While the EU developed its first bioeconomy strategy in 2012, only a few member states have formulated a national strategy, with Germany first in 2011, followed by Finland (2014), Spain (2015), Italy (2016) and France (2017), according to a commission report from November 2017.
"Our strategy has been developed for Finland, so it can't be copied as such to other countries. But I think for sure that EU countries can copy what is relevant for them for their process. And it is not only within the EU, also developing countries can benefit from the know-how on for example sustainable forest management and water management."
Russian potential
Finland's bioeconomy is expected to reduce the country's dependence on fossils, which could perhaps serve also as inspiration for Finland's large neighbour to the east, Russia, which is heavily dependent on exporting fossil fuels, gas and oil.

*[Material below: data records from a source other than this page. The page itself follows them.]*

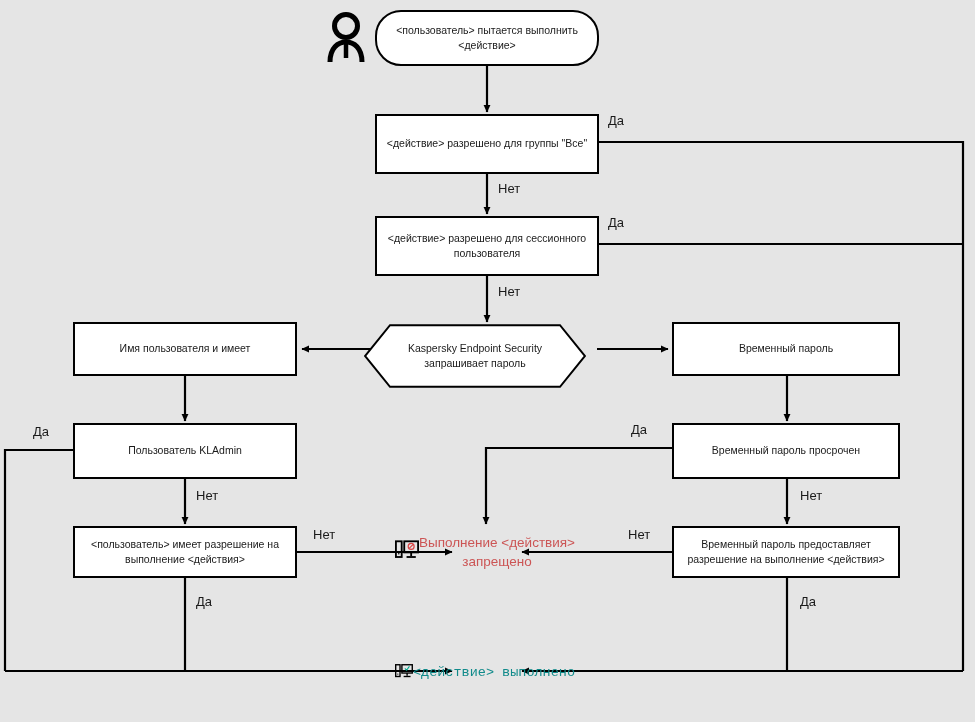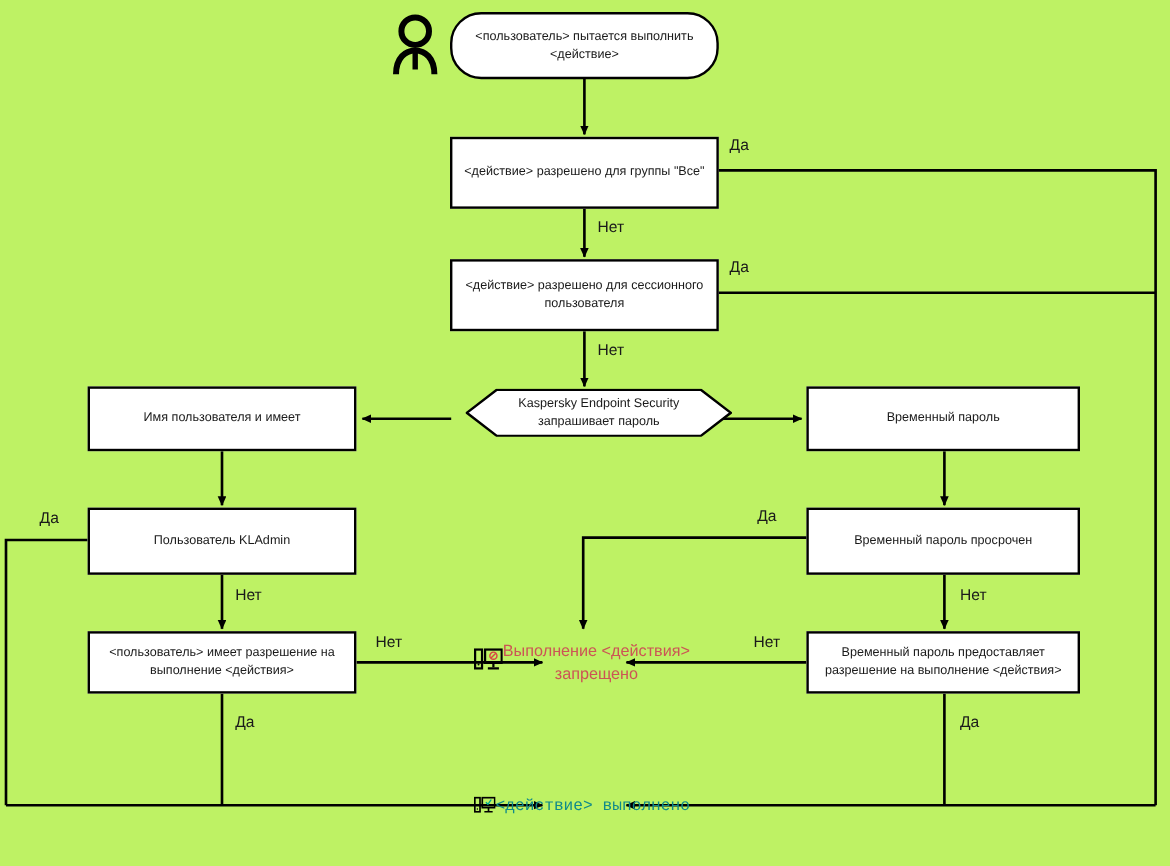--- a/index.html
+++ b/index.html
@@ -7,21 +7,21 @@
     padding: 0;
     background: #ffffff;
   }
   body {
     font-family: "Liberation Sans", "DejaVu Sans", sans-serif;
   }
   #canvas {
     position: relative;
     width: 975px;
     height: 722px;
-    background: #bef264;
+    background: #e5e5e5;
     overflow: hidden;
   }
   #wires {
     position: absolute;
     left: 0; top: 0;
     width: 975px; height: 722px;
     pointer-events: none;
   }
   .node {
     position: absolute;
@@ -150,21 +150,21 @@
   </div>
 
   <div class="node" style="left:375px; top:114px; width:224px; height:60px;">
     <span>&lt;действие&gt; разрешено для группы "Все"</span>
   </div>
 
   <div class="node" style="left:375px; top:216px; width:224px; height:60px;">
     <span>&lt;действие&gt; разрешено для сессионного пользователя</span>
   </div>
 
-  <div class="node hex" style="left:388px; top:324px; width:222px; height:40px;">
+  <div class="node hex" style="left:364px; top:324px; width:222px; height:64px;">
     <svg class="hexshape" viewBox="0 0 222 52" preserveAspectRatio="none" xmlns="http://www.w3.org/2000/svg">
       <polygon points="26,1 196,1 221,26 196,51 26,51 1,26" fill="#ffffff" stroke="#000000" stroke-width="2" vector-effect="non-scaling-stroke"></polygon>
     </svg>
     <span class="hexlabel">Kaspersky Endpoint Security запрашивает пароль</span>
   </div>
 
   <div class="node" style="left:73px; top:322px; width:224px; height:54px;">
     <span>Имя пользователя и имеет</span>
   </div>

"I believe that it will take time but there is a great potential for them to turn from a fossil-based economy to a more bio-based economy and also to use the concept of the circular economy. They are very much interested in it. So that has huge potential because Russia is so rich in different resources – not only fossil ones," said Tiilikainen.
"I think that we need more cooperation in this field, between Finland and Russia, and between the whole EU and Russia in the future," he said.
The EU has close to 182m hectares of forests and other wooded land, corresponding to 43 percent of EU land area, which is slightly more than the land used for agriculture (some 41 percent).
Sweden accounted for 16.8 percent, Spain (15.2 percent) and Finland (12.7 percent) of the total wooded land in the EU.
The three countries were the only EU member states to record double-digit shares, according to 2016 figures from Eurostat, the statistical office of the EU.